2. Materials and Methods
2.1. Subjects
We retrospectively reviewed the demographic characteristics, laboratory results, and imaging of patients with uni-MCAO in Tongji Hospital from January 2016 to July 2021. Inclusion criteria: (1) age >18 years; (2) with uni-MCAO in the M1 segment (the MCA stem and initial short segments of the MCA divisions), which was confirmed by computed tomographic angiography or digital subtraction angiography; (3) <50% stenosis in the internal carotid artery.
The exclusion criteria were as follows: (1) MCA occlusion associated with Moyamoya disease, vasculitis, atrial fibrillation, or etiologies other than atherosclerosis; (2) patients had undergone endovascular treatment; (3) MCA occlusion combined with acute subarachnoid hemorrhage or cerebral hemorrhage; (4) WMH caused by non-vascular diseases, e.g., multiple sclerosis; (5) patients with acute large ischemic stroke (with a diameter above 20 mm) that could have affected the assessment of CSVD imaging markers on magnetic resonance imaging (MRI); (6) low-quality of MRI. The flowchart of patient selection is shown in Figure 1.

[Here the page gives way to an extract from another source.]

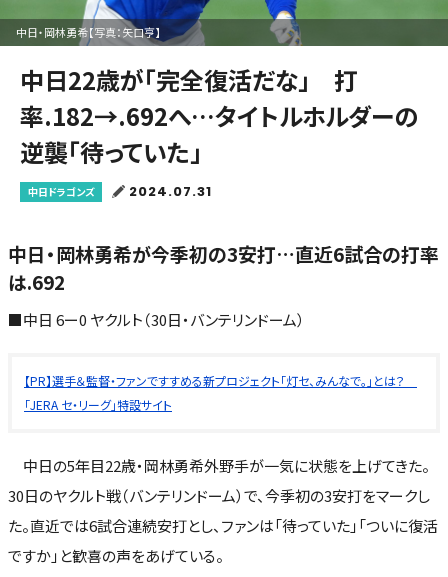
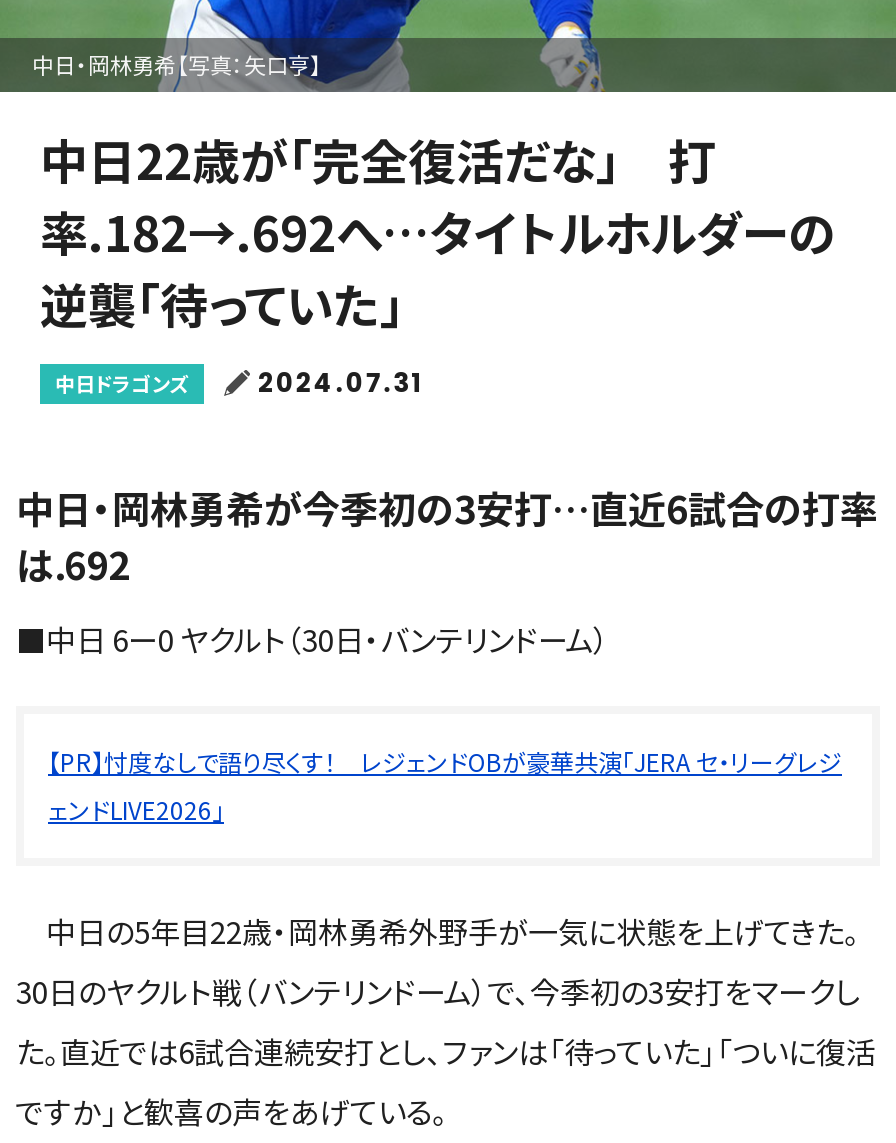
- 【PR】選手＆監督・ファンですすめる新プロジェクト「灯セ、みんなで。」とは？
- 「JERA セ・リーグ」特設サイト
+ 【PR】忖度なしで語り尽くす！ レジェンドOBが豪華共演「JERA セ・リーグレジ
+ ェンドLIVE2026」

This study was approved by the ethics board of Tongji Hospital (No. TJ-IRB20210107), and the requirement of informed consent was waived owing to the retrospective nature of the study.
2.2. Clinical Data
Clinical information, including age, gender, symptomatic status (transient ischemic attack or acute infarction), hypertension, diabetes, hyperlipidemia, prior stroke, and history coronary heart disease, was collected. Smoking and alcohol consumption were also recorded. The following laboratory results at admission were collected: levels of triglycerides, high-density lipoprotein, low-density lipoprotein, total cholesterol, urea, creatinine, and cystatin C; and estimated glomerular filtration rate (eGFR). eGFR was calculated using the Chronic Kidney Disease Epidemiology Collaboration equation [10].
2.3. CSVD Assessment
MRI markers of CSVD, including EPVS, WMH, CMBs, brain atrophy, and lacunae, were assessed by two experienced observers blinded to clinical information. Disagreements were resolved through discussion, and when necessary, a third reader with expertise in the field was consulted.
According to the Standards for Reporting Vascular Changes on Neuroimaging criteria [4], a lacuna was defined as a rounded or oval lesion, >3 mm and <15 mm in diameter, in the region of the basal ganglia or centrum semiovale, with a signal similar to cerebrospinal fluid. We accessed the number of lacunae in the basal ganglia and centrum semiovale on the ipsilateral and contralateral sides.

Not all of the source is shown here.